— Я, брат, в Иртыше, в Оби все дно насквозь знаю! Мне и лота не надобно. А там хоть туман, хоть что будь, я тебе с закрытыми глазами пароход проведу. Только, конечно, чтобы говорили мне, что сейчас, дескать, такие-то места проходим, а сейчас такие-то.
— А тебе на морях-то не приходилось плавать? — спросил его один из товарищей.
— На морях? Нет. Врать не буду. На морях я, действительно, не бывал. Я с юных лет в сибирской речной флотилии. Больше всего у Плотникова — в пароходстве. Вот эксплуатация была, ой-ой-ой! Теперь почти что и понятия не имеют! Хотя новых-то матросов теперь и не видать что-то. Да-а... сколько я рейсов сделал, если подсчитать!., который год плаваю...
— Да, — сказал один из собеседников, — всего, наверно, пришлось насмотреться.
— Ну, как же! — вскричал матрос. — Хотя в 19 годе взять: сам адмирал Колчак с нами прокатился до Тобольска — фронт ездил проверить. И другой адмирал — Старк — тоже с ним сопутствовал.
— Вот, поди, прикрутили вам хвосты-то! — сказал один из слушателей.
— Ну, чего там! Наоборот даже, наши ребята-матросня шпакулили над ними обоими: видно, говорят, много же их, адмиралов-то, расплодилось, что морских кораблей под их не хватает — на речной какой-то пароходишко двое морских адмиралов залезло!..
Слушатели расхохотались. Опять послышалось бульканье.

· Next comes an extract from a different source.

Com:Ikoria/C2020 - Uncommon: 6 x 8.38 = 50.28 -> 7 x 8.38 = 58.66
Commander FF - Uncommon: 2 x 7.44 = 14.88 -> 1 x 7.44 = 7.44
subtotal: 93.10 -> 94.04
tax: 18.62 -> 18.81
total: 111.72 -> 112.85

— Н-да... — продолжал матрос, прожевывая что-то. — И они тоже, видно, промеж себя стеснялись. По двое-то не любили на палубу выходить. Только ежели один адмирал вышел на палубу, так другой сейчас обратно — один мимо другого пройдет, честь по-морскому отдадут — и сейчас один, который на палубе был, в салон первого класса удаляется и смотрит из окна, когда другой на свежем воздухе настоится, место ему освободит, тогда опять он выходит.
— Да, поди, зазорно им было на вашем-то пароходишке шлепать, — заметил один из собеседников.

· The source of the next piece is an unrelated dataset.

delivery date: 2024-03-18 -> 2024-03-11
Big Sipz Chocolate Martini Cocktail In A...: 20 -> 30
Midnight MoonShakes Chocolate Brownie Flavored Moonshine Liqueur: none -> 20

— Ну, еще бы! — сказал матрос . — Хотя наш-то пароход из лучших первый считался, — спохватился он, обиженный пренебрежительным отзывом.
Снова послышалось бульканье и жевание. Пассажира в желтом макинтоше это бульканье, видимо, сильно раздражало.
— Вот, черт! — пробормотал он, вскакивая и щелкнув пальцами.
— Ведь все, кажется, захватил, а это забыл!..
Он прошелся нервно вдоль купе, постоял, посмотрел в окно на бегущую мимо степь и затем, подойдя к столику, пренебрежительно нацедил из чайника воды и выпил, страшно поморщившись.
В соседнем купе тем временем становилось все веселее и веселее. Кто-то из собеседников или, вернее, из собутыльников начинал уже беспорядочно топтаться, проверяя, должно быть, насколько надежны будут ноги его в танце.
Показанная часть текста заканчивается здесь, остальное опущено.